If this is exploitable in practice depends on how the application was packaged, and which servlet container is running it.

For example, creating a simple Vaadin application skeleton using the maven archetype with mvn archetype:generate -DarchetypeGroupId=com.vaadin -DarchetypeArtifactId=vaadin-archetype-clean -DarchetypeVersion=1.5.6 -DgroupId=tst -DartifactId=tst -Dversion=0 -Dpackaging=war and starting it with mvn package jetty:run, the main application class could be reached at the url /tst/VAADIN/../tst/MyVaadinApplication.class.

This is Vaadin ticket 7670.

Contributory XSS

There some places in the Vaadin framework that make it easy for a developer to introduce XSS problems. These are not directly exploitable by themselves, but in combination with other code can turn into vulnerabilities.

Exceptions on the server-side in handling updates from the client are often shown with an exclamation mark in a red circle next to the UI component that caused it; and hovering over that icon shows a tooltip with the exception stacktrace in it. HTML in that tooltip in the message of the exception (or its cause in the stacktrace) is not escaped.
For example, take a Vaadin application that shows a number in a text input field (without adding an explicit validator). If you paste HTML in that text field, parsing of that text to a number will fail with a NumberFormatException whose message includes the HTML text, that will then be shown unescaped.

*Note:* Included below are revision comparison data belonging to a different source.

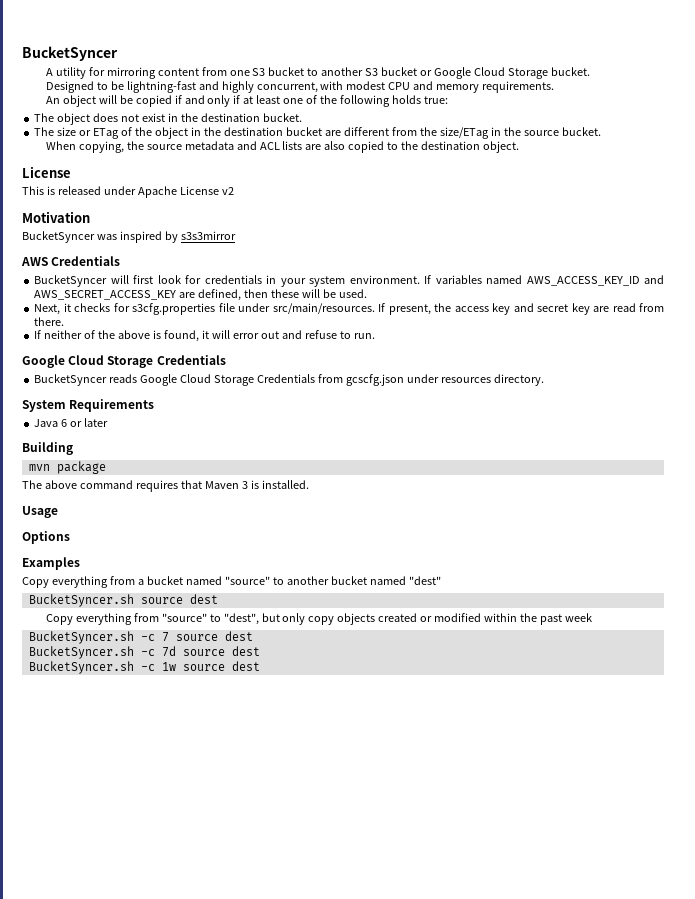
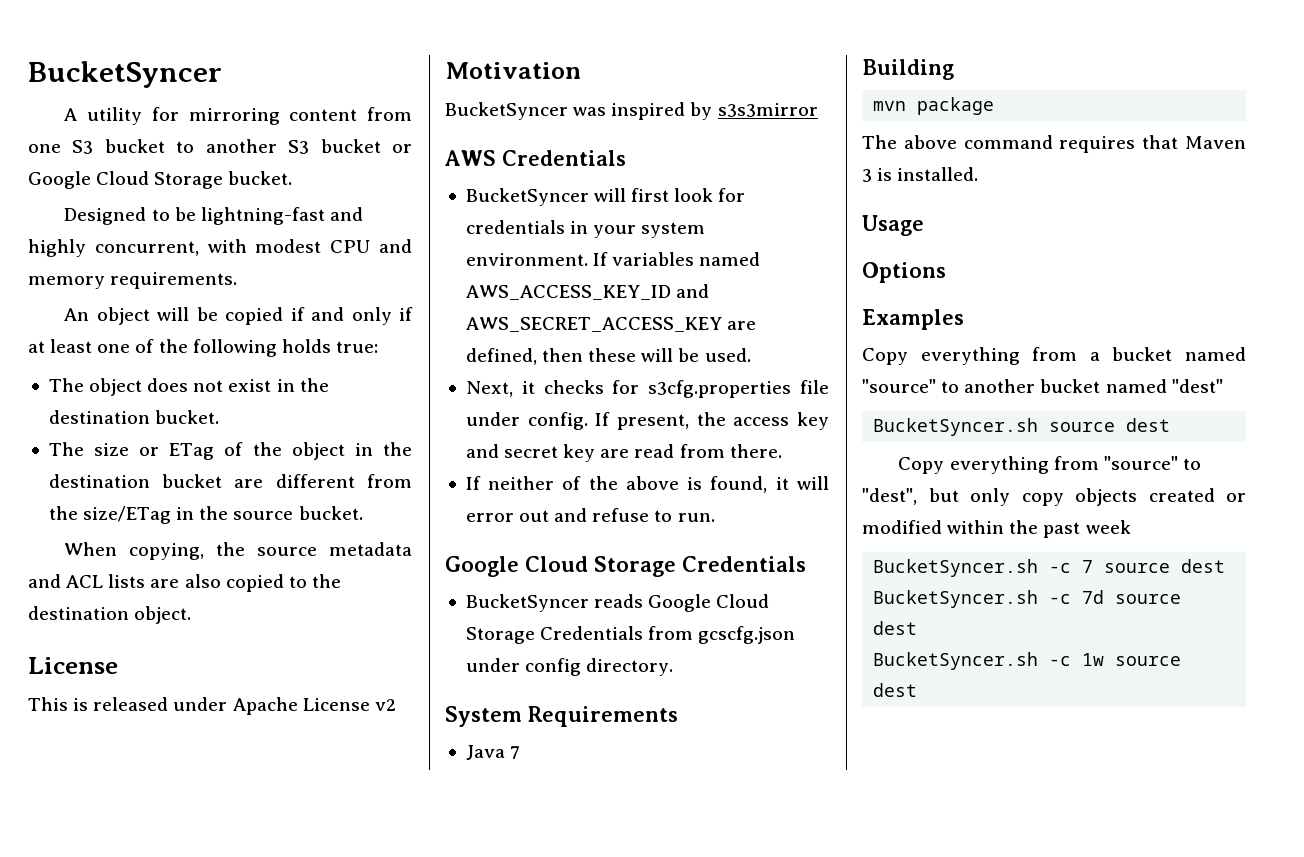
[272,303,375,314] src/main/resources. -> [527,412,588,430] config.
[440,377,491,383] resources -> [525,658,582,676] config
[61,418,109,427] 6 or later -> [510,746,521,759] 7

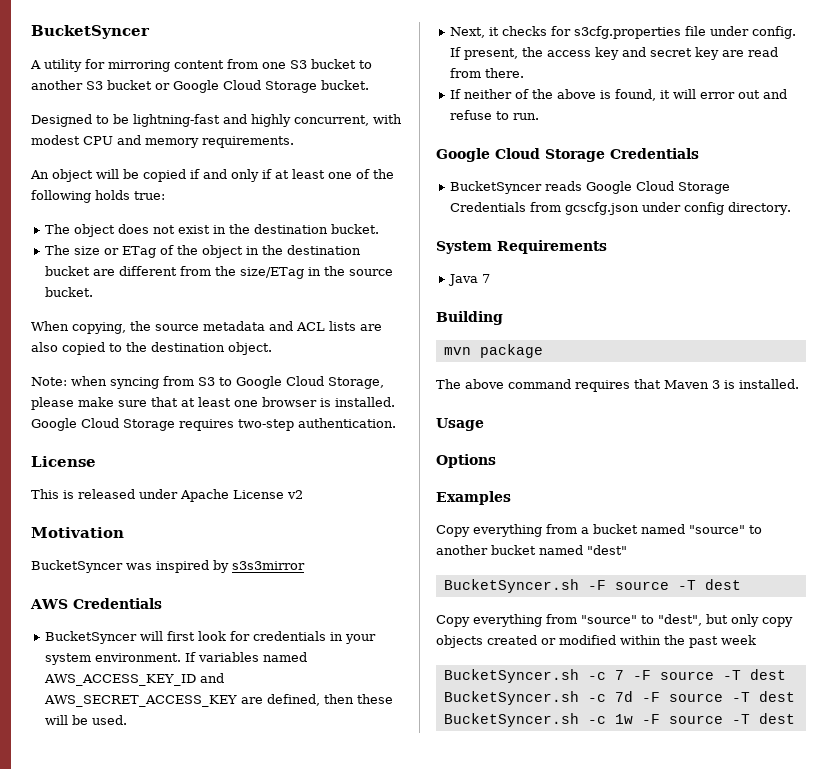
(192, 615) none -> [31,376,384,389] [31,397,395,410] [31,418,396,431] // Note: when syncing from S3 to Google Cloud Storage, please make sure that at least one browser is installed. Google Cloud Storage requires two-step authentication.
[1049,422,1116,432] source -> [587,580,696,590] -F source -T
[1104,563,1171,573] source -> [632,670,741,680] -F source -T
[1115,594,1182,604] source -> [641,692,750,702] -F source -T
[1115,656,1182,666] source -> [641,714,750,724] -F source -T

I didn't find an automated way to exploit this that doesn't involve convincing a user to copy-paste some HTML. But this issue has the danger of turning another normal bug (that results in an otherwise harmless exception) into a security vulnerability.

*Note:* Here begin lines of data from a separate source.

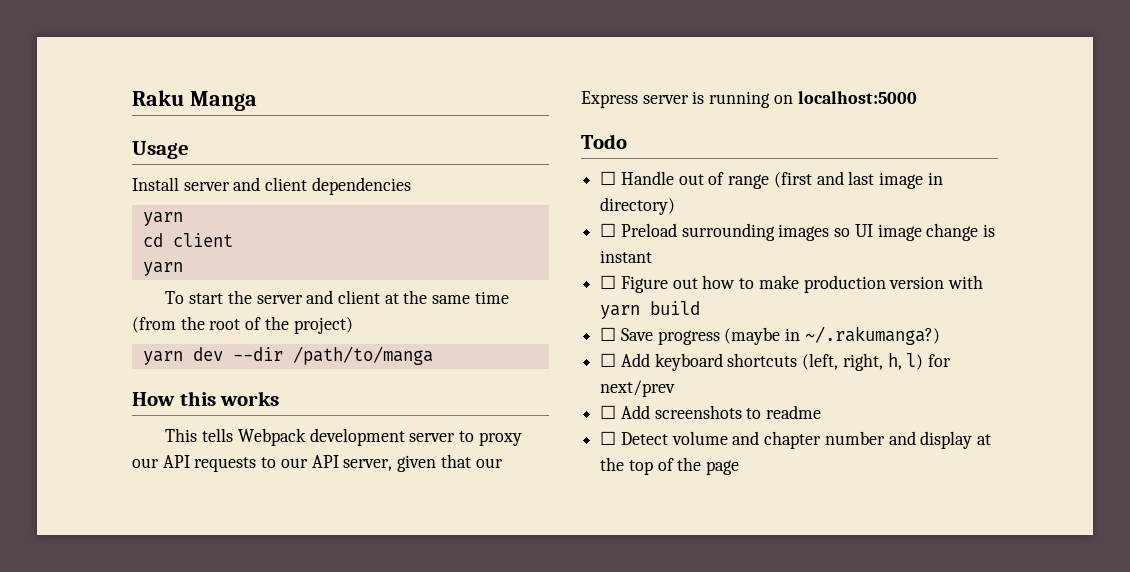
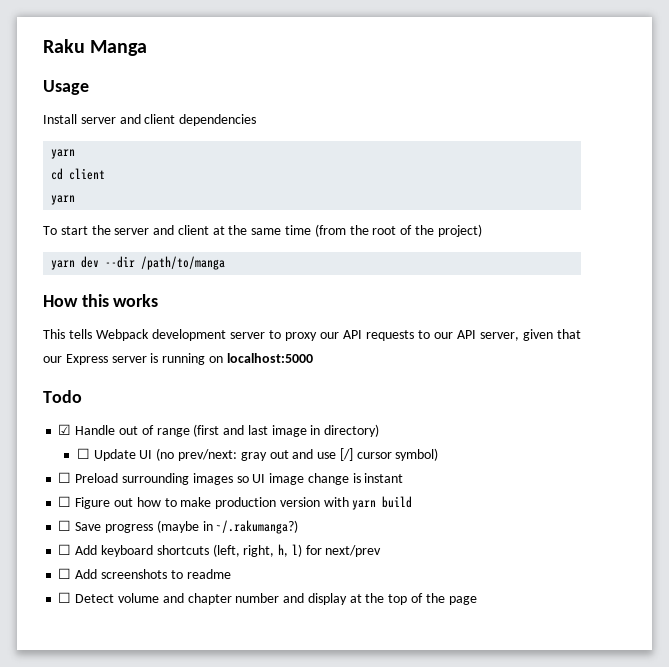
[600,171,617,185] ☐ -> [58,424,72,435] ☑
(676, 206) none -> [76,448,439,461] // ☐ Update UI (no prev/next: gray out and use [/] cursor symbol)

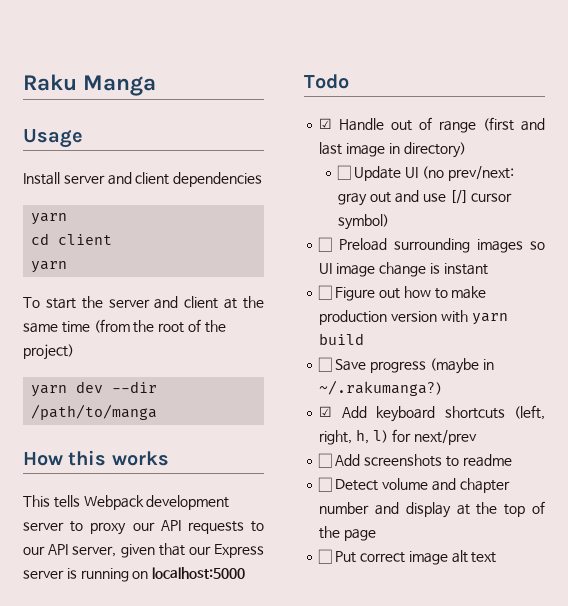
[58,544,72,555] ☐ -> [319,406,333,417] ☑
(477, 600) none -> [318,549,497,565] // ☐ Put correct image alt text

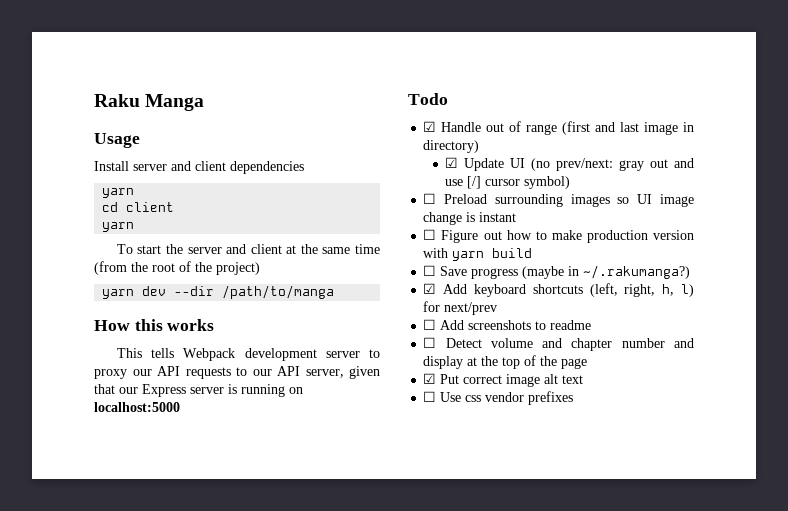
[337,165,352,180] ☐ -> [445,157,459,168] ☑
[318,549,333,564] ☐ -> [423,373,437,384] ☑
(497, 557) none -> [423,391,574,405] // ☐ Use css vendor prefixes

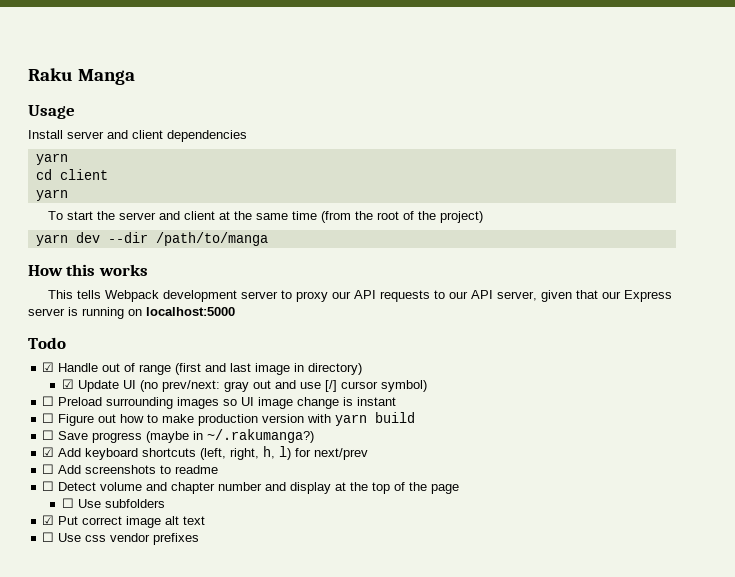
(588, 363) none -> [61,498,165,508] // ☐ Use subfolders

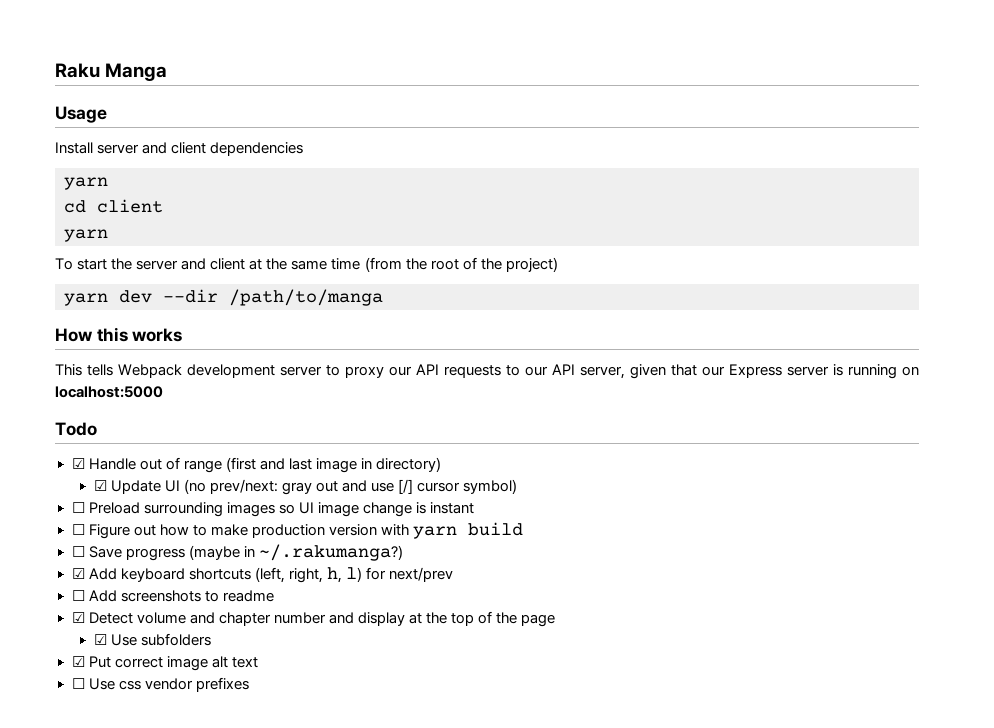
[42,481,55,491] ☐ -> [71,612,85,623] ☑
[61,498,74,508] ☐ -> [93,634,107,645] ☑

This is Vaadin ticket 7671.

The src attribute of a number of UI components, which can contain a URL, is often handled without escaping. This seems to be the case for at least Embedded (when type is browser, i.e. an iframe), VWindow, VMenuBar, VFilterSelect, VView and Action. In an application where users are allowed to configure such a URL, which would then be used in such a component when shown to another user, this would be an exploitable XSS. That would be unusual, but not impossible; for example for the Embedded component, imagine a form where users can include an iframe in their posts.

This is Vaadin ticket 7672 (update: which they apparently didn't import into github).

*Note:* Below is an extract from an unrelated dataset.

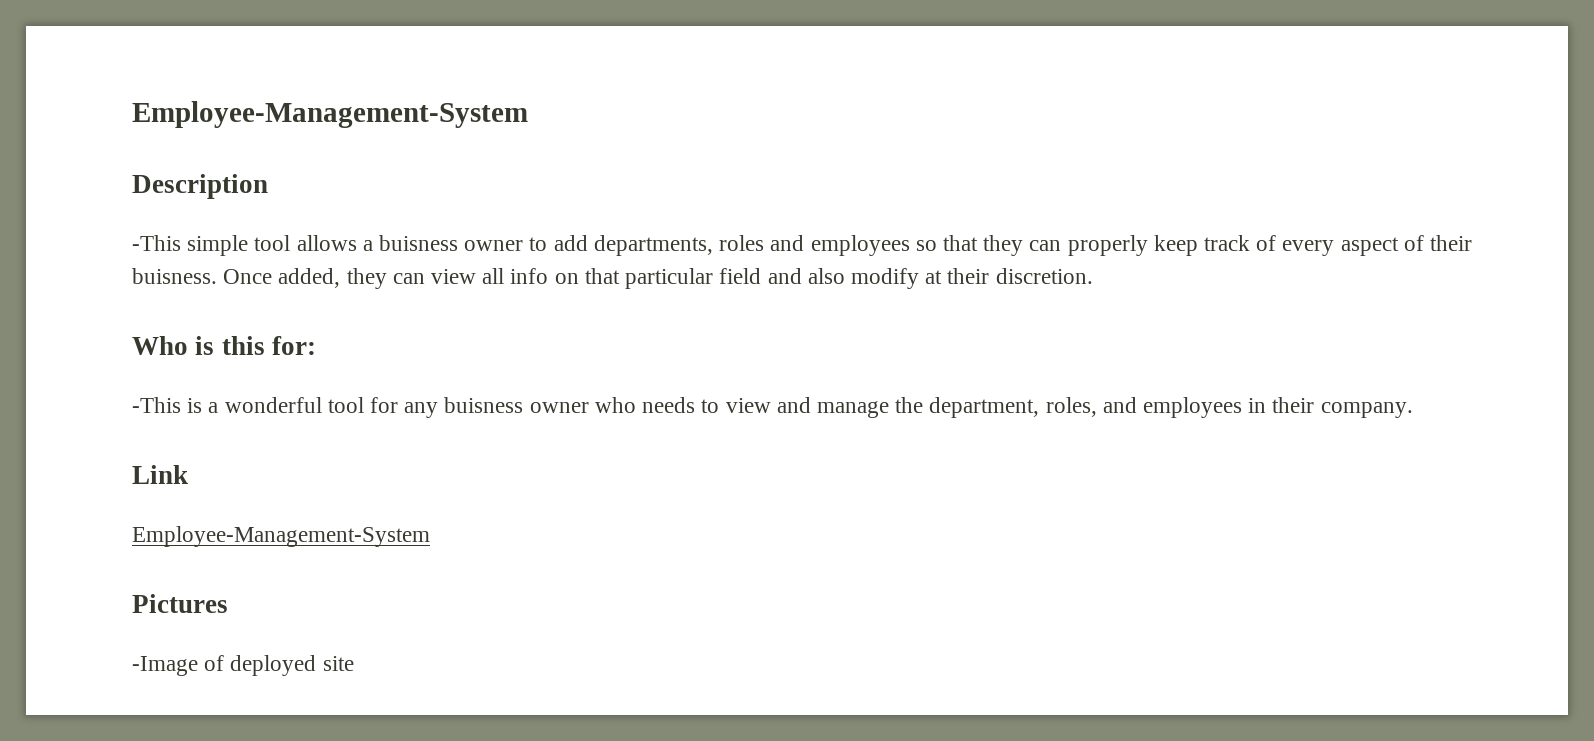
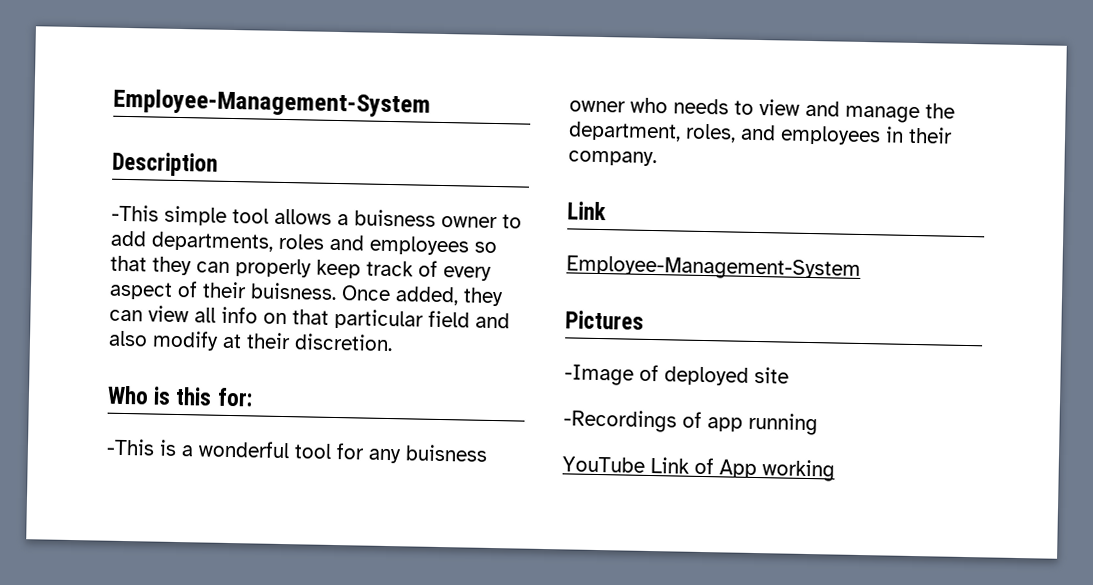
(354, 663) none -> [563,409,818,436] [562,456,835,482] // -Recordings of app running // YouTube Link of App working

Finally, in a slightly different category, there are strings that are shown intentionally as HTML without escaping, in places where it is not clearly documented in the Vaadin API. This is the case in the tooltip (description) of all components, caption of a Panel or a notification (as in Window.showNotification). If you use user-provided text in any of those, you must take care of escaping yourself. Future versions of Vaadin (starting from 6.7) will provide plain-text modes at least for some of these.

Conclusion

Vaadin is still a framework with a particularly good security architecture and counter-measures. But no program or framework is completely immune to security vulnerabilities. Vaadin's reaction to these vulnerabilities was quick and thorough.

Now it's time to update your Vaadin applications to a newer version!